--- START ---
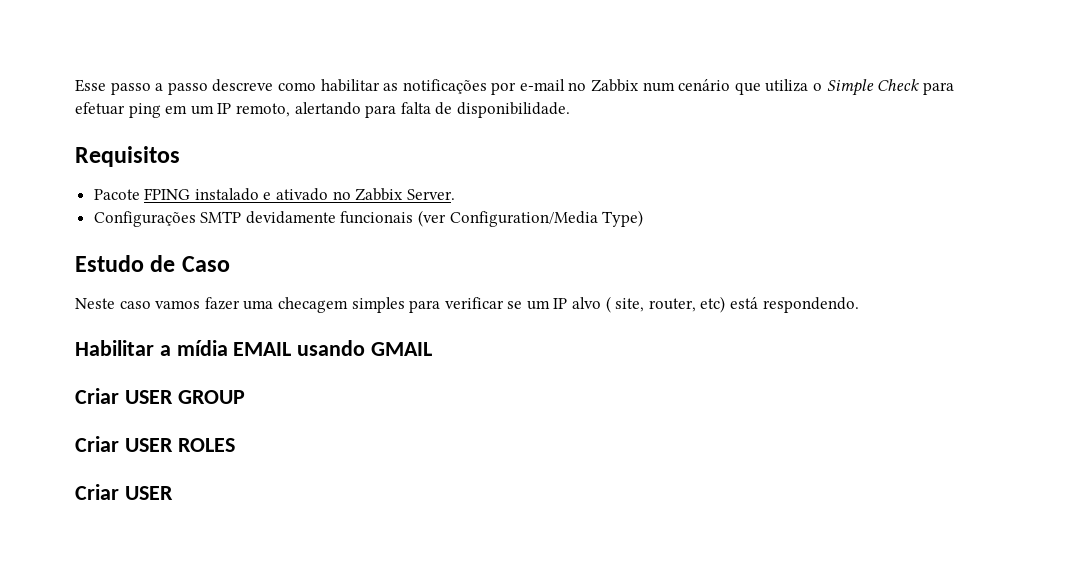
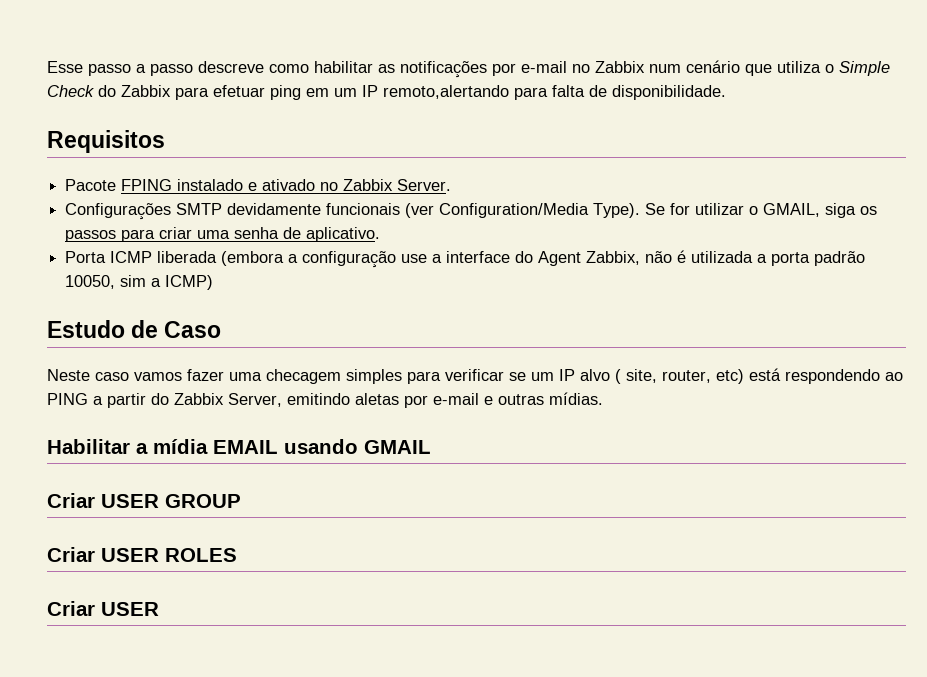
(920, 85) none -> [98,85,171,97] do Zabbix
[235,102,361,117] remoto, alertando -> [383,85,509,99] remoto,alertando
[602,210,644,227] Type) -> [593,203,878,218] [65,227,381,242] [65,250,866,268] [65,275,214,290] Type). Se for utilizar o GMAIL, siga os passos para criar uma senha de aplicativo. // Porta ICMP liberada (embora a configuração use a interface do Agent Zabbix, não é utilizada a porta padrão 10050, sim a ICMP)
[762,297,859,313] respondendo. -> [785,369,903,384] [47,392,603,408] respondendo ao PING a partir do Zabbix Server, emitindo aletas por e-mail e outras mídias.

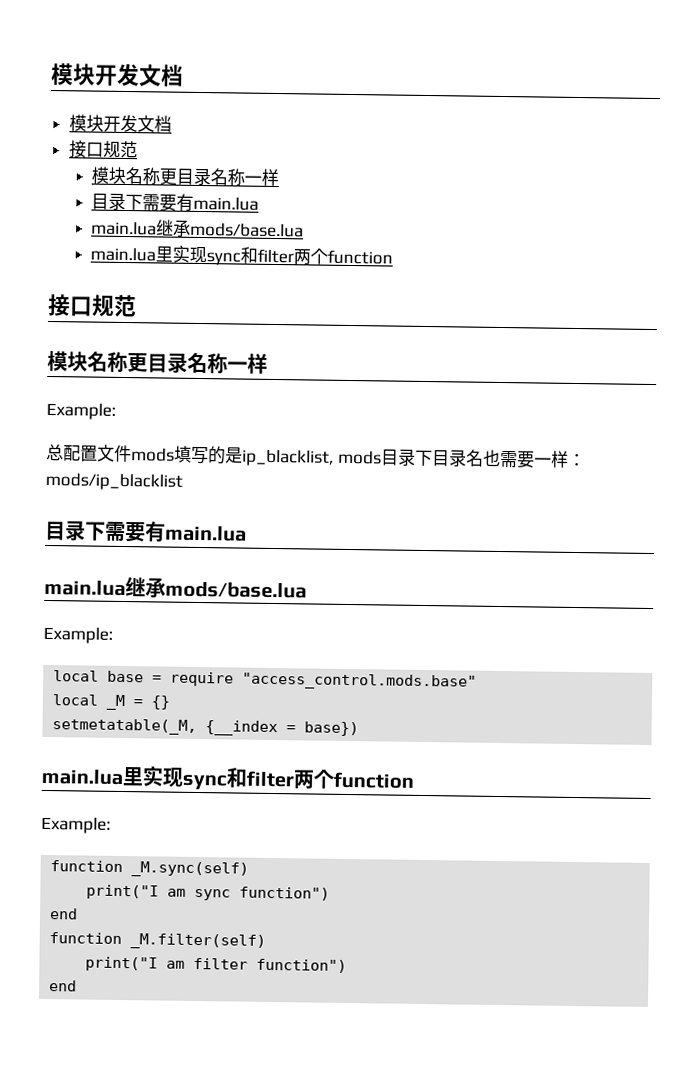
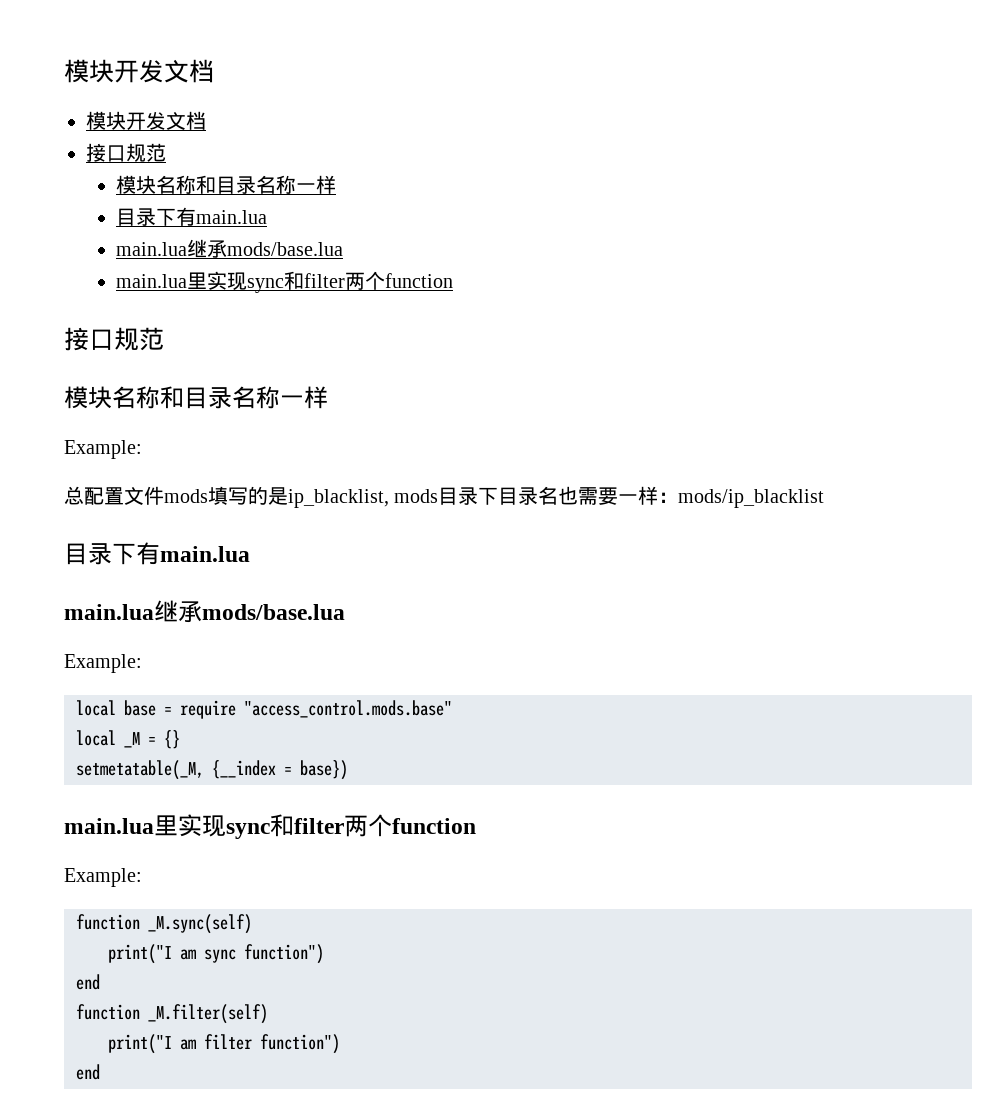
[159,168,178,186] 更 -> [196,175,217,194] 和
[142,193,178,212] 需要 -> (177, 217) none
[127,353,148,373] 更 -> [160,386,184,409] 和
[105,521,146,543] 需要 -> (136, 554) none

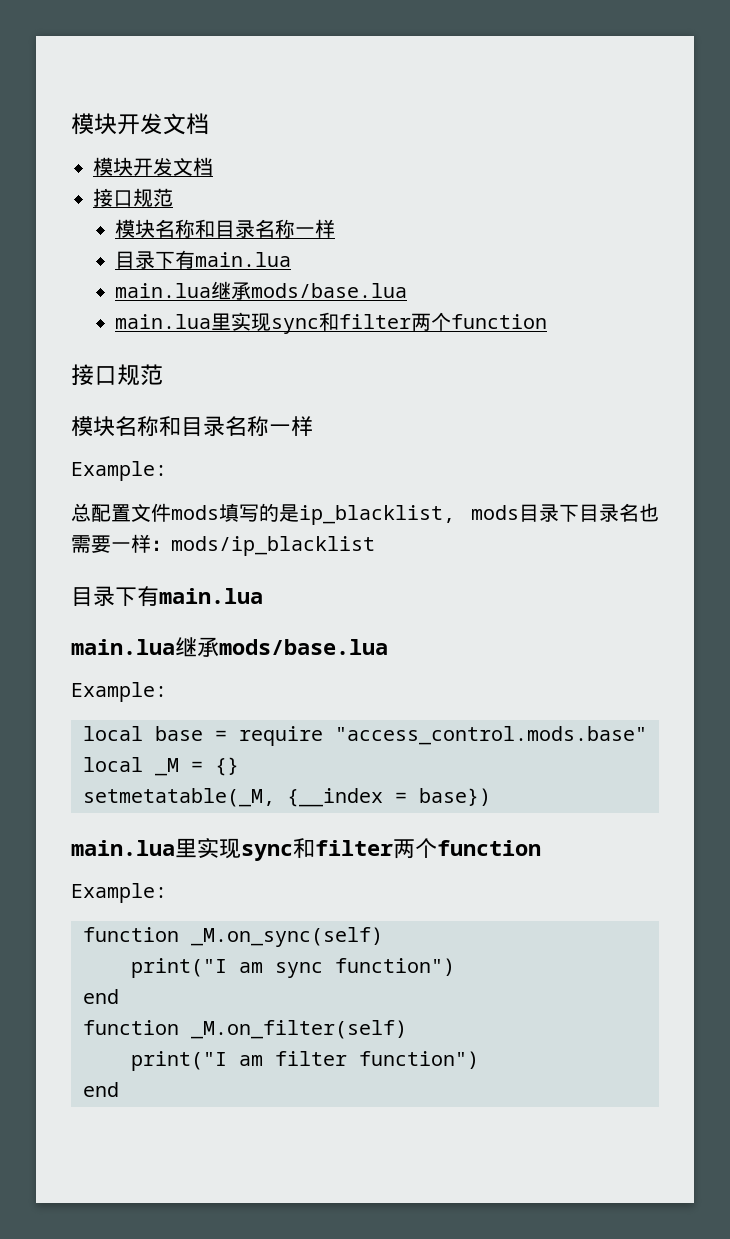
[148,914,252,934] _M.sync(self) -> [191,927,383,947] _M.on_sync(self)
[148,1004,268,1024] _M.filter(self) -> [191,1020,407,1039] _M.on_filter(self)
--- END ---
■ **What is expected**
Give again, exactly as written above, each line from the one that has "[235,102,361,117] remoto, alertando" to the one that has "[148,914,252,934] _M.sync(self) ->", both included; omit the pictures.

■ **Answer box**
[235,102,361,117] remoto, alertando -> [383,85,509,99] remoto,alertando
[602,210,644,227] Type) -> [593,203,878,218] [65,227,381,242] [65,250,866,268] [65,275,214,290] Type). Se for utilizar o GMAIL, siga os passos para criar uma senha de aplicativo. // Porta ICMP liberada (embora a configuração use a interface do Agent Zabbix, não é utilizada a porta padrão 10050, sim a ICMP)
[762,297,859,313] respondendo. -> [785,369,903,384] [47,392,603,408] respondendo ao PING a partir do Zabbix Server, emitindo aletas por e-mail e outras mídias.

[159,168,178,186] 更 -> [196,175,217,194] 和
[142,193,178,212] 需要 -> (177, 217) none
[127,353,148,373] 更 -> [160,386,184,409] 和
[105,521,146,543] 需要 -> (136, 554) none

[148,914,252,934] _M.sync(self) -> [191,927,383,947] _M.on_sync(self)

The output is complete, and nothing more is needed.